Where are the book readers?
National Arts Council survey: Less than half of S'poreans read at least one literary book a year
With the fast-paced lives that Singaporeans live, is there still time for us to read books?
No, a recent Straits Times street poll reveals.
Many people say they are too busy to read or would rather be on their phones.
A recent survey by the National Arts Council showed that less than half of Singaporeans read at least one literary book a year.
On Wednesday and Friday, The New Paper on Sunday spent a total of five hours looking out for book readers.
About 80 per cent of people in the trains were using some sort of mobile device.

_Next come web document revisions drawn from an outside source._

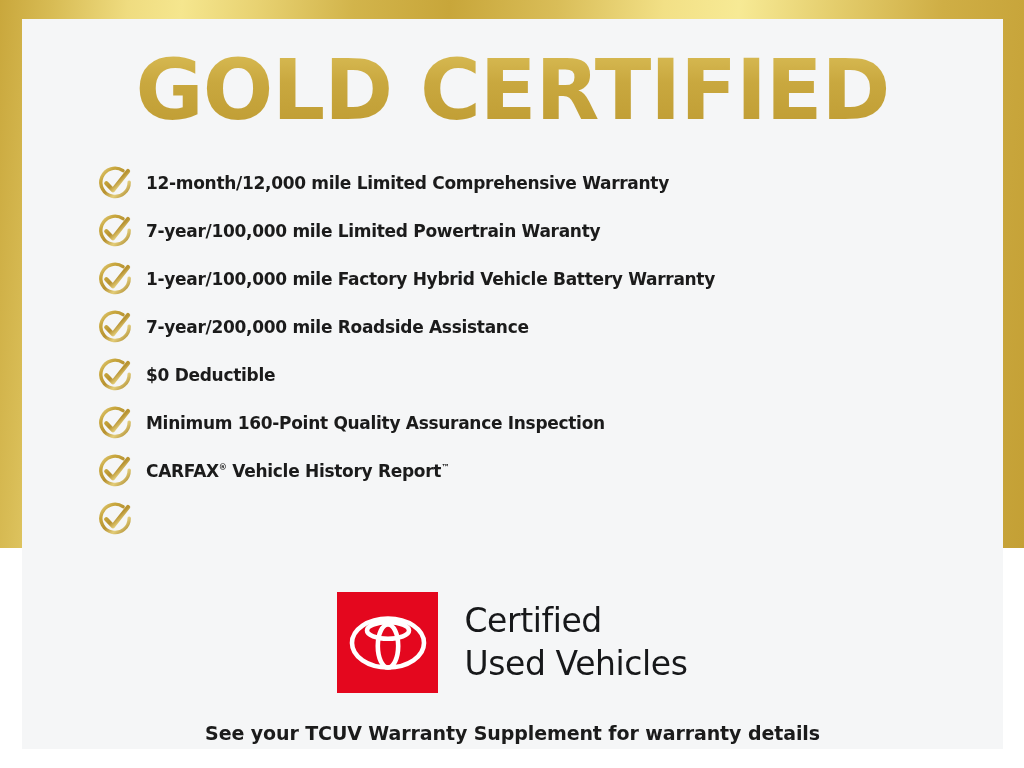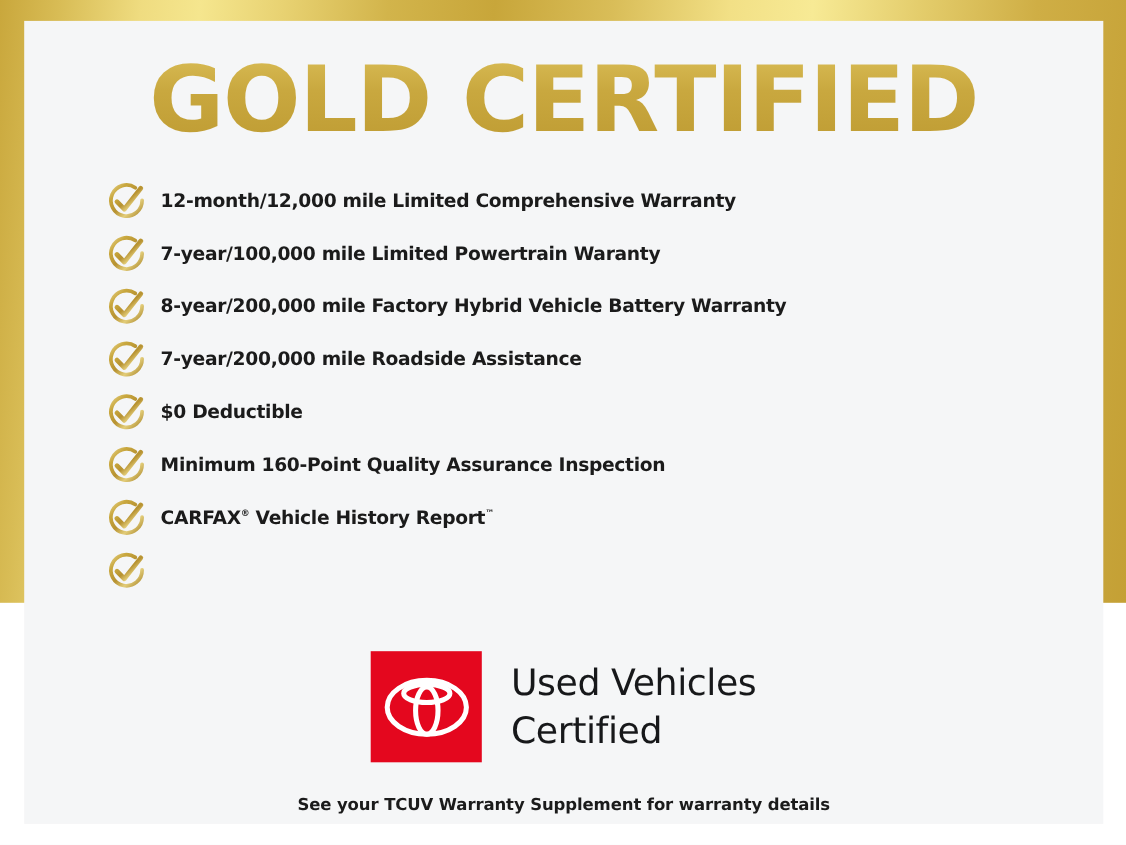"8-year/200,000 mile Factory Hybrid" span.benefit-text { text: 8-year/200,000 -> 1-year/100,000 }
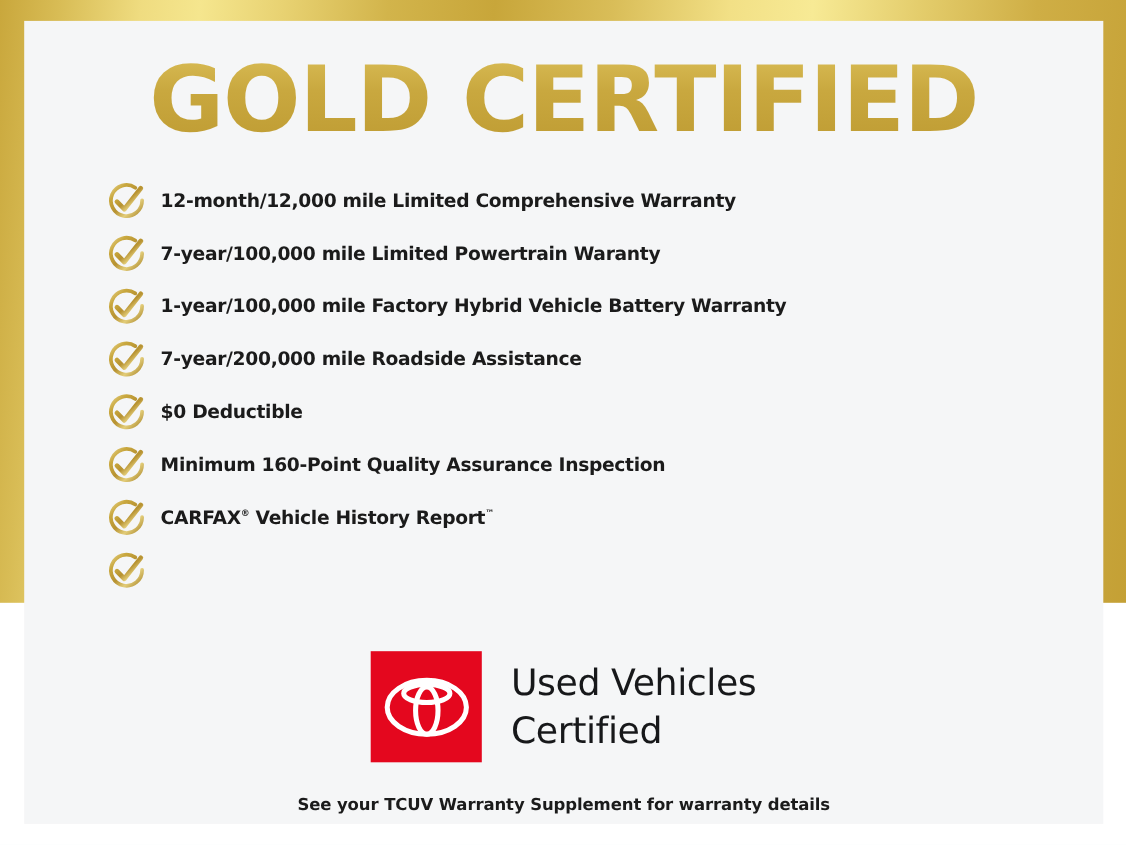"Used Vehicles" div { order: before "Certified" -> after "Certified" }
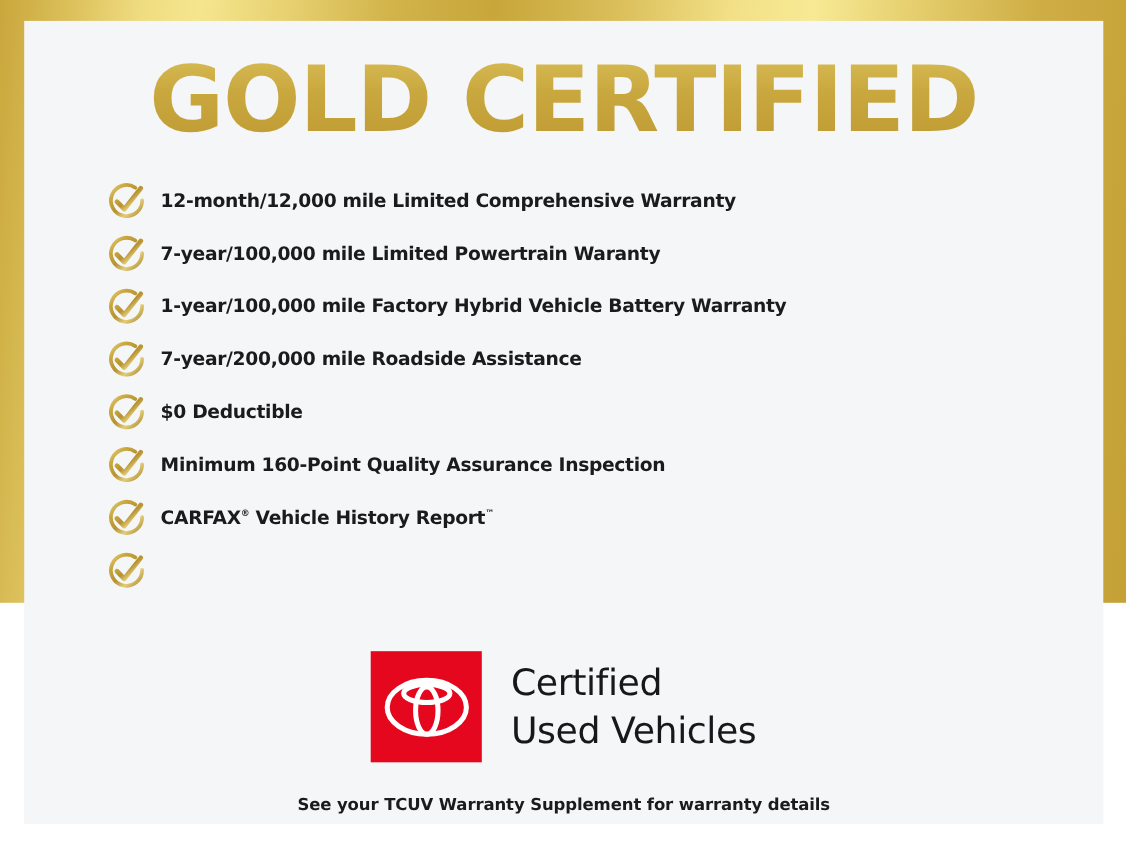"See your TCUV Warranty Supplement" #footer-note { font-size: 15px -> 19px }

The only ones reading were a few workers going through the newspapers and students on their school books. Only one person was reading a novel.
TNPS then headed for the Ang Mo Kio Public Library.
There were students with their laptops and seniors with newspapers and magazines.
Madam Molly, 67, was seated with a pile of recipe books.
She goes to the library once a month to find simple recipes that she can recreate at home.
The retiree says: "Singaporeans, especially children, have no time to read because they have a lot of homework, and they are pressured to go for extra classes like piano lessons."
In a corner of the library, we find an elderly man seated by himself, absorbed in his book.
Ms Janet Thor, 20, was one of the few non-student youngsters in the library.
The Malaysian, here for a month, is an avid reader and started reading since she was young.
"Reading can change a person's mind. By reading, you understand different situations, and if you were to ever fall into one, you would know how to solve it," Ms Thor says.
Getting S'poreans to read
The National Reading Movement kicked off on June 3 in an effort to promote reading in Singapore.
The five-year project aims to get Singaporeans to "Read More, Read Widely, Read Together".
Yesterday was the launch of National Reading Day, a key programme which is part of the five-year initiaitive and will be held on the last Saturday of every July.
It was launched by Minister for Communications and Information Yaacob Ibrahim at the National Library Building.Events ranged from live plays by 2Tango and a cappella performances by the Temasek A Capella Group.
'Closet readers' not always seen
A 2009 study done by Ms Gladys Low of the National Library Board found that more than a third of people ranked reading as their least-preferred leisure activity.
Ms Renee Ting, manager of Books Actually, believes that people read but might not show it.
Ms Ting says: "We believe that there are people who read in Singapore, just that you don't see them. We like to call them 'closet readers'," says Ms Ting.
Books Actually is a local bookstore that has been around for more than 10 years, and it has seen a steady increase in customers till today.
"We have seen the crowd grow steadily by about 10 per cent each year since five years ago," says Ms Ting.
Singapore is also home to many book clubs and reading groups, all of which say that their membership has not fallen over the years.
Bukit Batok East has a book exchange programme, Mezzo, which allows residents to exchange a book for a book.
With an initial membership of just 10 people after it was started in August 2013, it now has 80 members, mostly made up of middle-aged Bukit Batok East residents.
Ms Chan Wai Han, business development manager of publisher Ethos Books believes that there is no such thing as being too busy to read.
"For me, the best reading time is on the toilet or just before bed. We can always find the time," she says with a laugh.